Bu hususta birçok âyet vardır. Bazılarını takdim edelim:
"Musa, tayin ettiğimiz vakitte bizimle buluşmaya gelip de Rabb'i onunla konuşunca... " (A'raf, 7/143),
"De ki: Rabbimin sözleri için deniz mürekkep olsa, Rabbimin sözleri tükenmeden önce deniz tükenir." (Kehf, 18/109)

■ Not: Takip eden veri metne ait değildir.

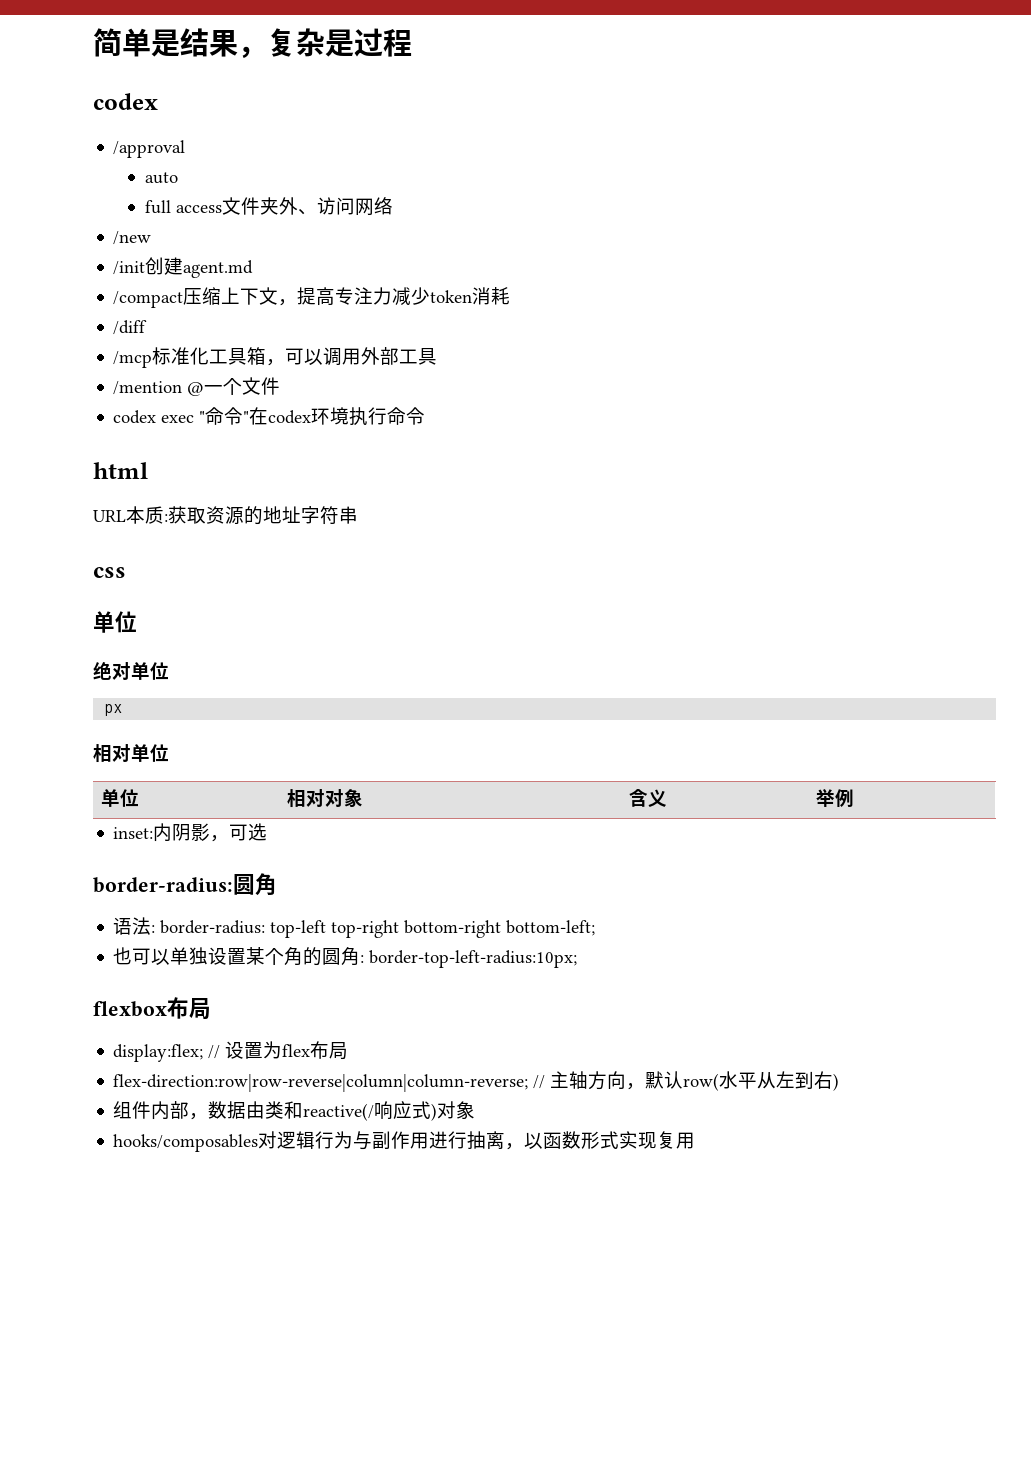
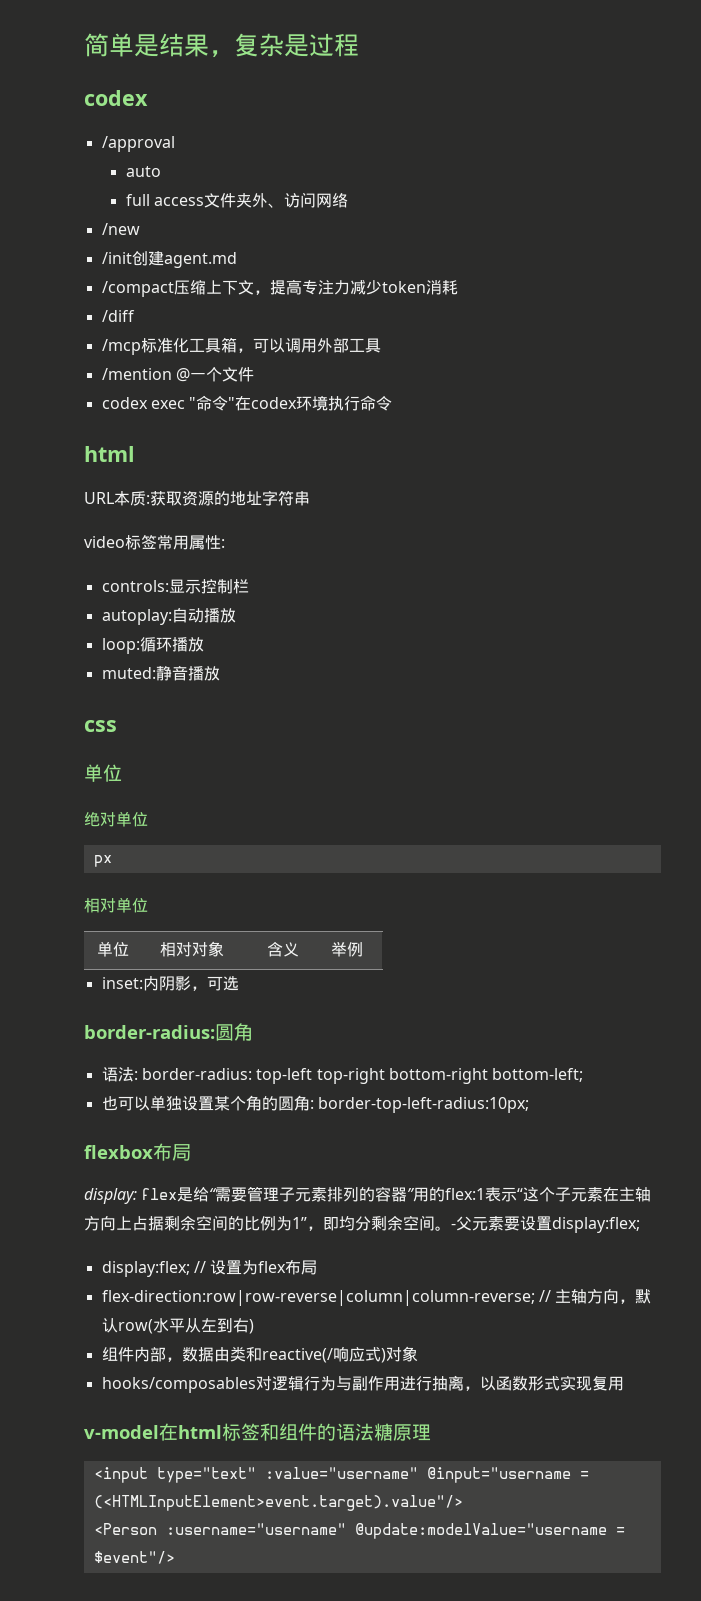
+ video标签常用属性:
+ controls:显示控制栏
+ autoplay:自动播放
+ loop:循环播放
+ muted:静音播放
+ display: flex是给“需要管理子元素排列的容器”用的flex:1表示“这个子元素在主轴方向上占据剩余空间的比例为1”，即均分剩余空间。-父元素要设置display:flex;
+ v-model在html标签和组件的语法糖原理
+ <input type="text" :value="username" @input="username = (<HTMLInputElement>event.target).value"/>
+ <Person :username="username" @update:modelValue="username = $event"/>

"Ve eğer ortak koşanlardan biri güvence dileyip yanına gelmek isterse, onu yanına al ki, Allah'ın sözünü işitsin... " (Tevbe, 9/6) ve
"Kıyamet günü Allah ne onlarla konuşacak ve ne de onları temizleyecektir." (Bakara, 2/ 174)
"Allah onlarla asla konuşmaz" ayeti inkârcılar hakkındadır. Cenâb-ı Hak bunu tehdid makamında zikrettiği için, bunun onlara bir ceza yerine geçtiği anlaşılır. Buna göre inananlara bir mükâfat olarak Allah'ın onlarla konuşacağı anlaşılmaktadır.

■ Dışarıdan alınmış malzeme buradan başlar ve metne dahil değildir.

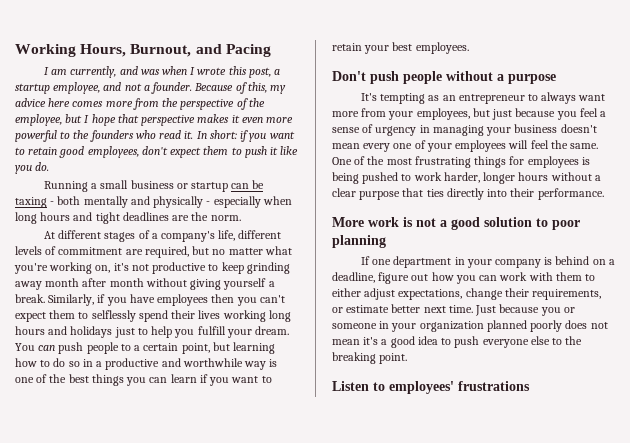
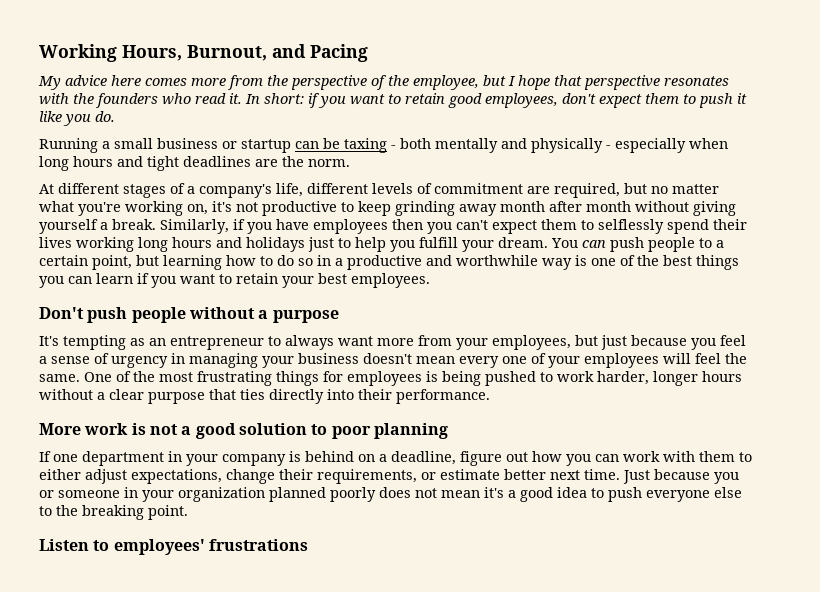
- I am currently, and was when I wrote this post, a startup employee, and not a founder. Because of this, my advice here comes more from the perspective of the employee, but I hope that perspective makes it even more powerful to the founders who read it.
+ My advice here comes more from the perspective of the employee, but I hope that perspective resonates with the founders who read it.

Hayat sıfatı ile muttasıf olan Allah bütün noksanlıklardan ve kusurlardan mukaddes ve münezzehtir. Tebliğ sıfatı ile muttasıf olan bütün peygamberler Allah'ın kelâmını, insanlara aktarmış, O'nun emir ve yasaklarını bildirmişlerdir.
Peygamberlerin elçilik vazifesi de ancak Allah'ın Kelam sıfatı ile mümkündür. Allah'ın Kelam sıfatı yani konuşma vasfı olmasaydı peygamberlerden de söz edilemezdi. Peygamberlerin varlığı ve yaptıkları tebliğler Allah’ın Kelam sıfatının da bir delilidir.
Allah, peygamberlerle konuşur. Ancak bu konuşma iki insanın karşılıklı konuşmalarına benzemez. Nitekim bir ayette mealen şöyle buyurulur:
"Allah bir insanla (karşılıklı) konuşmaz. Ancak vahiyle (ilham yoluyla, kulunun kalbine dilediği düşünceyi doğurarak) yahut perde arkasından konuşur, yahut bir elçi gönderip izniyle dilediğini vahyeder." (Şûrâ, 42/51)
Allah'ın "perde arkasından" konuşması, Hz. Musa (a.s) ile olduğu gibi bir ağaç ya da benzeri bir eşya vasıtası ile konuşmasıdır. Bir elçi göndermesi de kelâmını Hz. Cebrail vasıtasıyla vahyetmesidir.
İşte Allah'ın konuşması manasında Kur’ân-ı Kerim için "Kelamullah" ve "Kelam-ı Kadim" ifadeleri kullanılır.
Allah'ın mütekellim (konuşan) ve Kur’ân 'ın da Allah'ın kelamı olduğunda bütün hak mezhepler aynı görüştedirler.
Buna göre Allah cennette ehl-i cennet ile konuşacaktır. Allah’ın diğer sıfatları gibi bu sıfatı da sonsuzdur, küllîdir, mutlaktır. Beyni, konuşma merkezini, ağzı, dili yaratan ve insanı böylece konuşturan Allah, meleklerini bunların hiçbiri olmaksızın konuşturur. Keza, insana da rüya âleminde, bu aletlere ihtiyaç olmaksızın konuşma imkânı verir. O halde, kendi konuşmasını ölçü tutarak Allah’ın Kelam sıfatını anlamaya kalkışan bir insanın hata etmesi, istikametten sapması kaçınılmazdır. Allah’ın Zât’ı, mahlûkatın zatlarına benzemediği gibi Kelam sıfatı da onların konuşmaları cinsinden değildir.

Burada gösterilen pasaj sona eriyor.